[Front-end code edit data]
'''

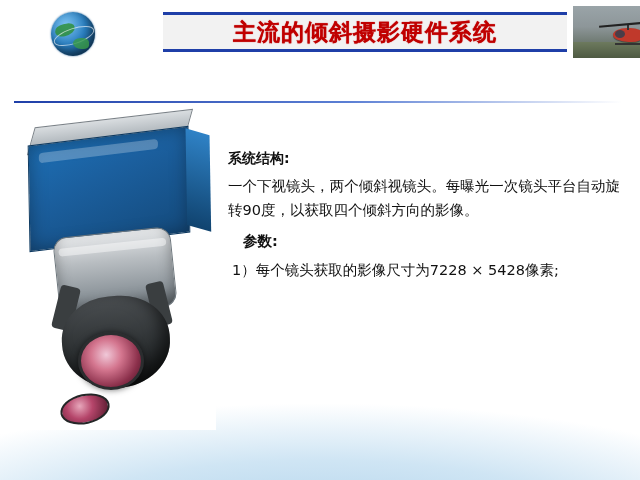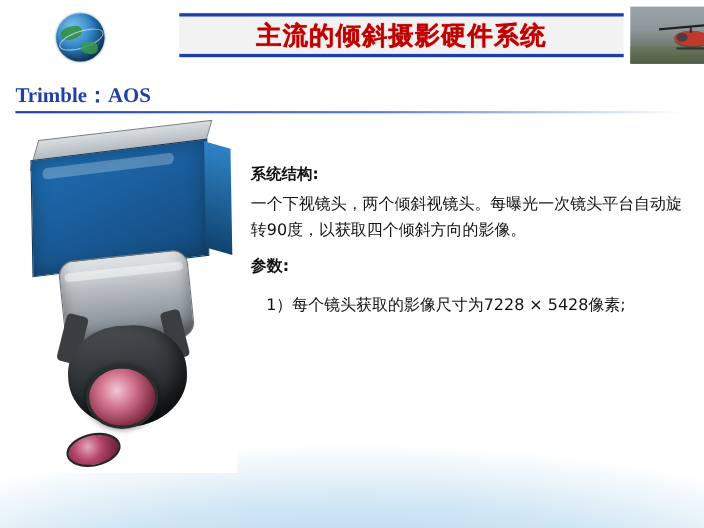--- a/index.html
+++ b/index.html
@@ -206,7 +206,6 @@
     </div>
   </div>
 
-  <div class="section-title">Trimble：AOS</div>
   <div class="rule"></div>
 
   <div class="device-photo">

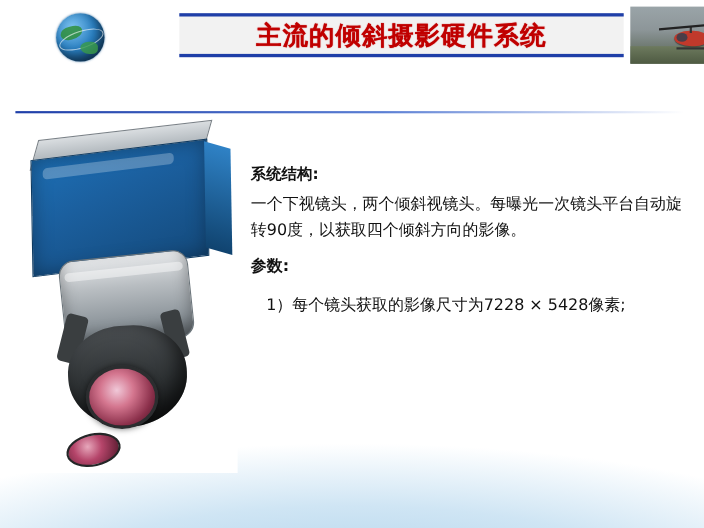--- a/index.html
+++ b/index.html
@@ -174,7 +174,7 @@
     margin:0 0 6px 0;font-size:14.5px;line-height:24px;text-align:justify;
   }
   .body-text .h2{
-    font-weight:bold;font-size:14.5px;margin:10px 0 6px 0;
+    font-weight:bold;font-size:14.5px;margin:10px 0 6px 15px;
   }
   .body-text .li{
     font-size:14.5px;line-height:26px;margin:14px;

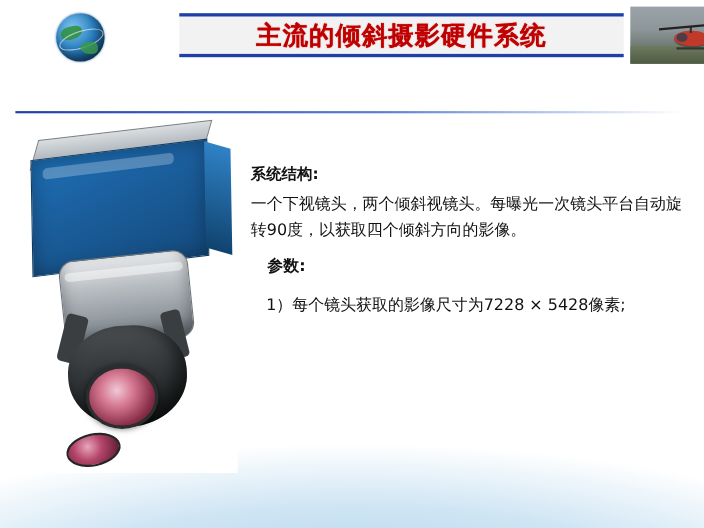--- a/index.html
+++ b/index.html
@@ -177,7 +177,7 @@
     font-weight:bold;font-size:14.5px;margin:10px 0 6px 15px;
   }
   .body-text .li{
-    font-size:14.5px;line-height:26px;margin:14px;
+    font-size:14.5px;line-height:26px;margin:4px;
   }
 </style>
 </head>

'''
'''

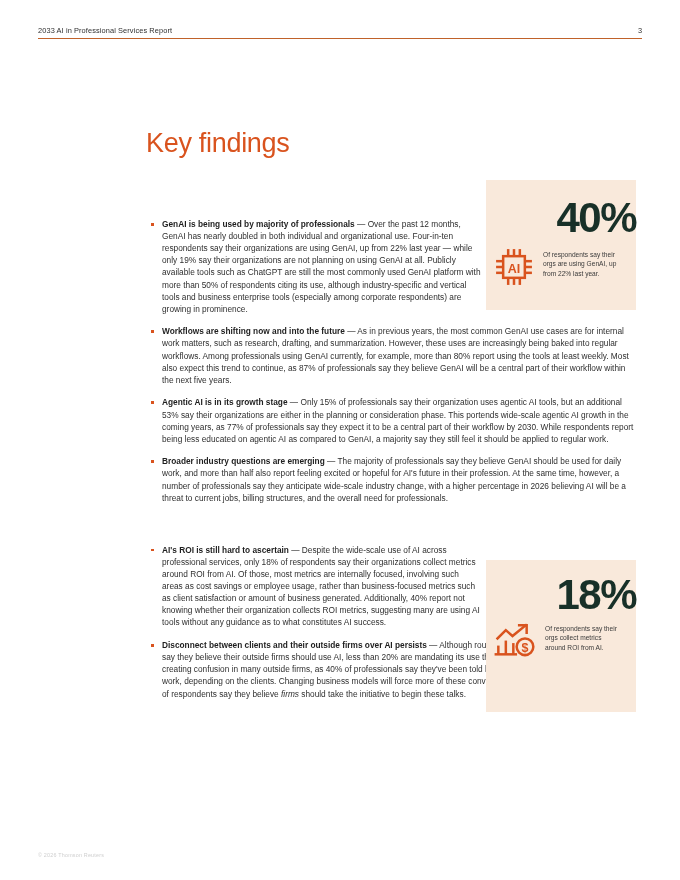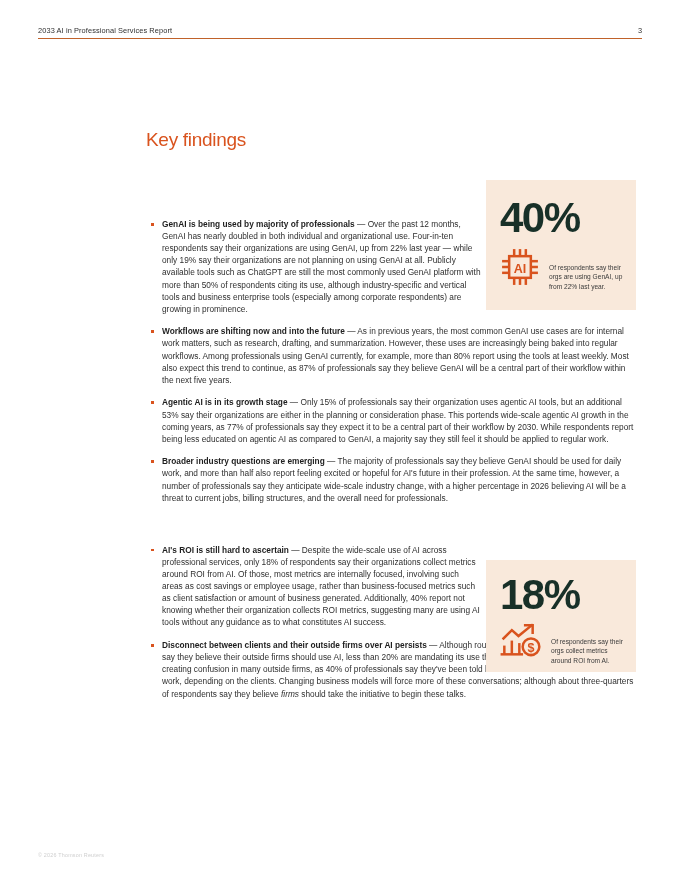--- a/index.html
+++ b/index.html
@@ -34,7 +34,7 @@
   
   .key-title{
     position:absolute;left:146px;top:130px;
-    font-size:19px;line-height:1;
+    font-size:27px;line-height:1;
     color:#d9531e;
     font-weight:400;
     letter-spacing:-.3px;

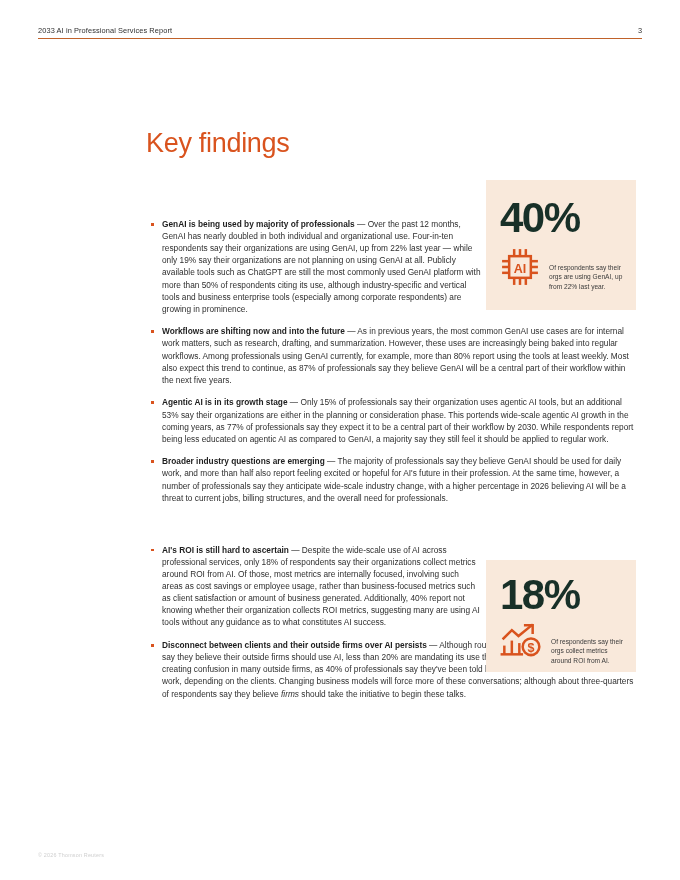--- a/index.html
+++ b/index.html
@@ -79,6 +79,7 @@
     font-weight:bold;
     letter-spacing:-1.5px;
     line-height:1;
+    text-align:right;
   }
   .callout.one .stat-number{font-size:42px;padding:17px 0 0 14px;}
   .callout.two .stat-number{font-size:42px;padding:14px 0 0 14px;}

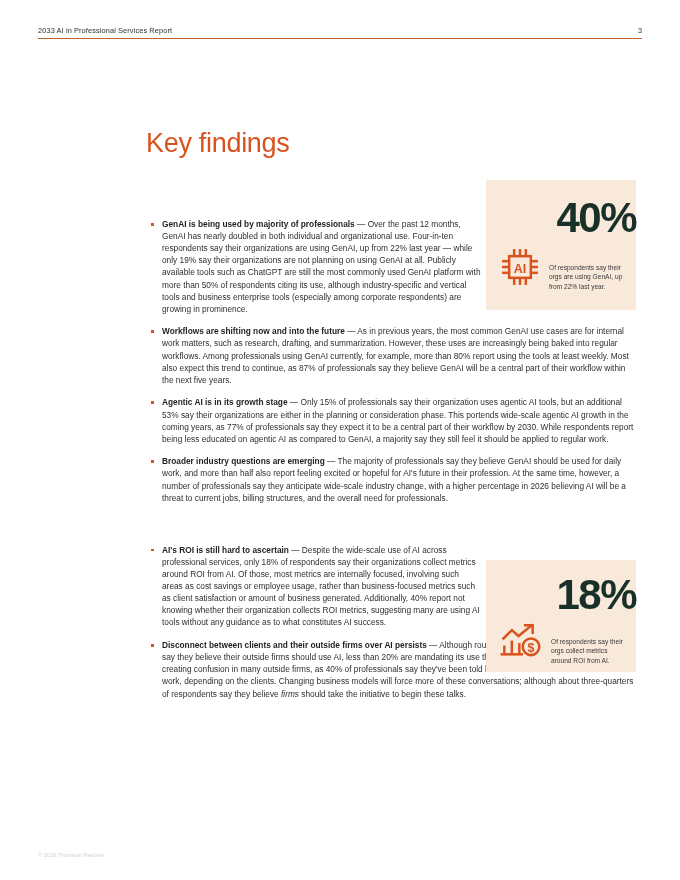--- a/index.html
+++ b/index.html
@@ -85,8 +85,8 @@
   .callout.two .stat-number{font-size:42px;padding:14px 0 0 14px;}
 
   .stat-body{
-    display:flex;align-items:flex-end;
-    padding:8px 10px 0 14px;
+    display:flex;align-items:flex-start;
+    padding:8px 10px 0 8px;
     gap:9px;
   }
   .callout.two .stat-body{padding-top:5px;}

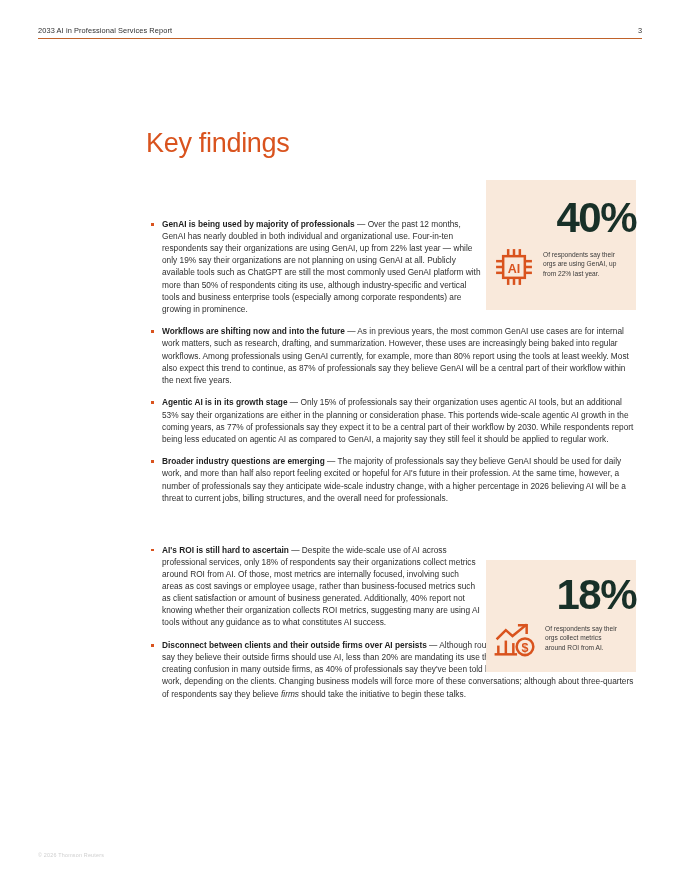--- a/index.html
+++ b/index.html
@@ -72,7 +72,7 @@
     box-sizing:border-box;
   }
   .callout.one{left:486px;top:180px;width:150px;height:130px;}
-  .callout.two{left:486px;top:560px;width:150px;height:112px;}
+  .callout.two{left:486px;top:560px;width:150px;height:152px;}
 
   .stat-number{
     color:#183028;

'''
'''

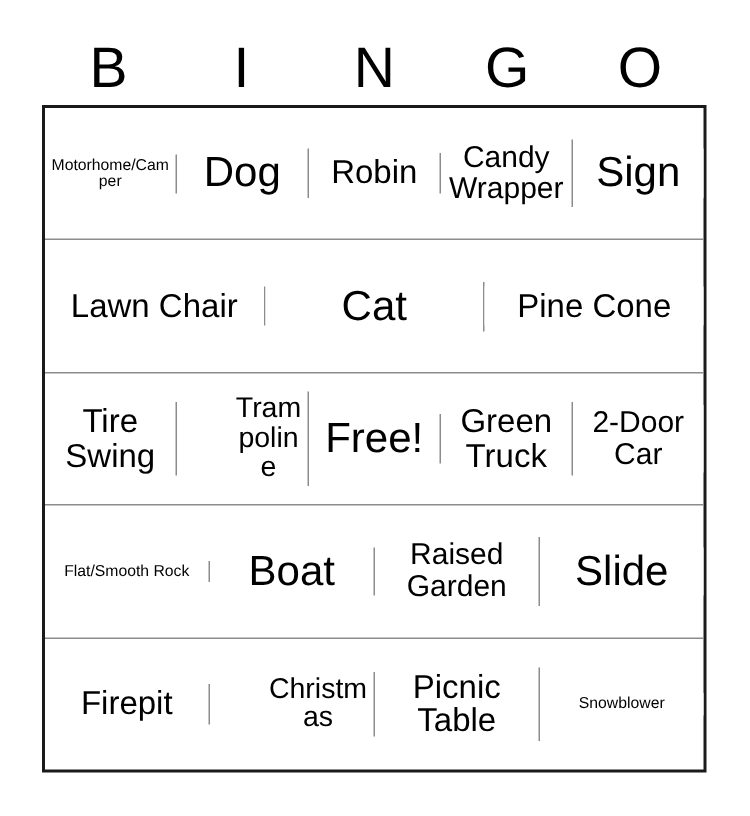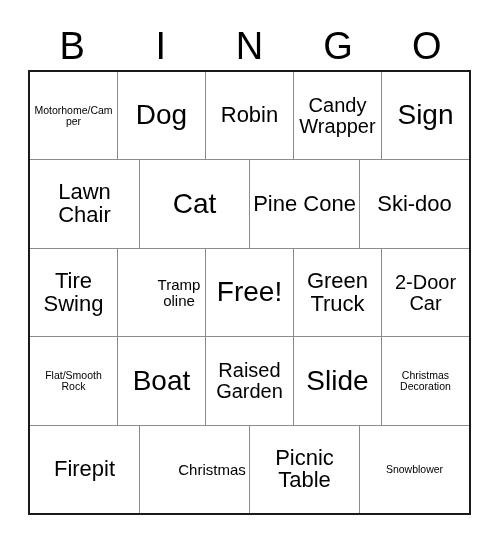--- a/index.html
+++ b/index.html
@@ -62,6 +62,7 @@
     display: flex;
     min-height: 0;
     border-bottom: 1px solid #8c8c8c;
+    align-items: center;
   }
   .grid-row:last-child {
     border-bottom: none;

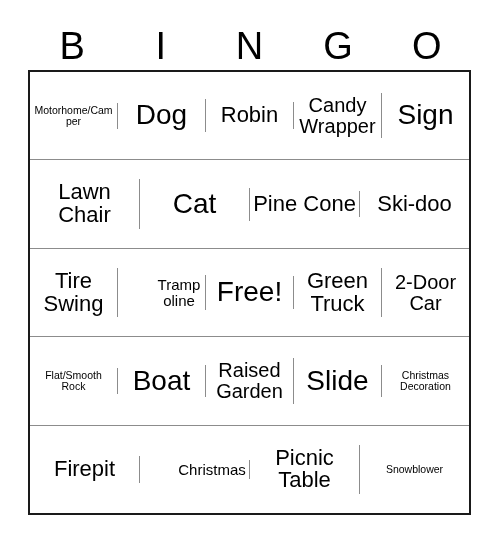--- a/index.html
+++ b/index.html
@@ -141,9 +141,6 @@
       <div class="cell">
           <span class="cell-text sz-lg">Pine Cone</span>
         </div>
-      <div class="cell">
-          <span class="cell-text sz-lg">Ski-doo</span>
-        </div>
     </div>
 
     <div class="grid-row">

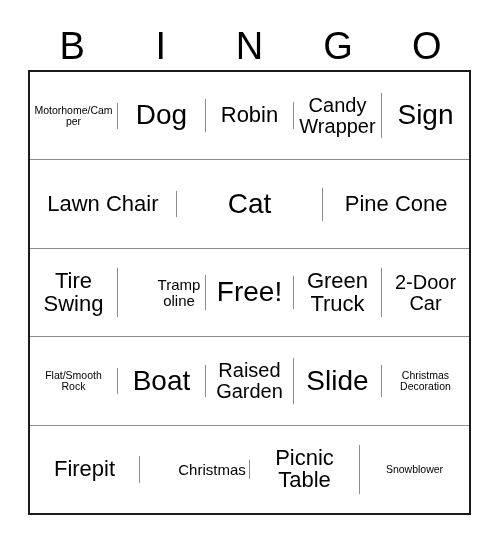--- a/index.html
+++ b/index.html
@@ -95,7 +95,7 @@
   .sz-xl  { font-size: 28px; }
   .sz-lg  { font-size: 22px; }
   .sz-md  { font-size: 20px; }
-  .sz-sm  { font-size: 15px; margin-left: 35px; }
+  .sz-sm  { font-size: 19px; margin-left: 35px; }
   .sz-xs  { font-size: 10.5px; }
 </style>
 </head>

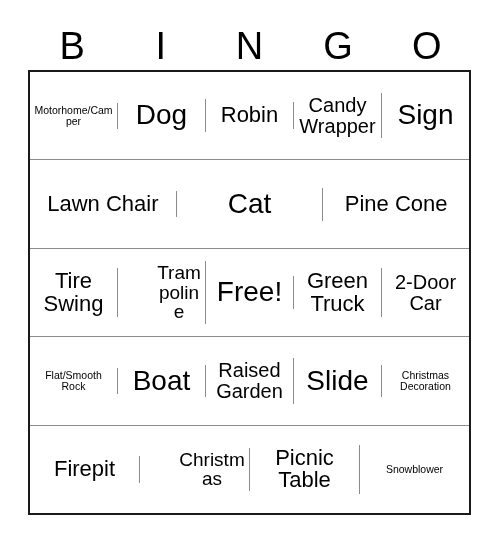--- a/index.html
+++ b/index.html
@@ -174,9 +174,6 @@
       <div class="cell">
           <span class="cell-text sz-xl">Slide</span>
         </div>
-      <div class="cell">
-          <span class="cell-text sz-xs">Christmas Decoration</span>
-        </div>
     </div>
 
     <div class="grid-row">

'''

How to complete this task => Your answer should be a single number: the count of lines above that contain the word "callout".

Output for this exercise => 7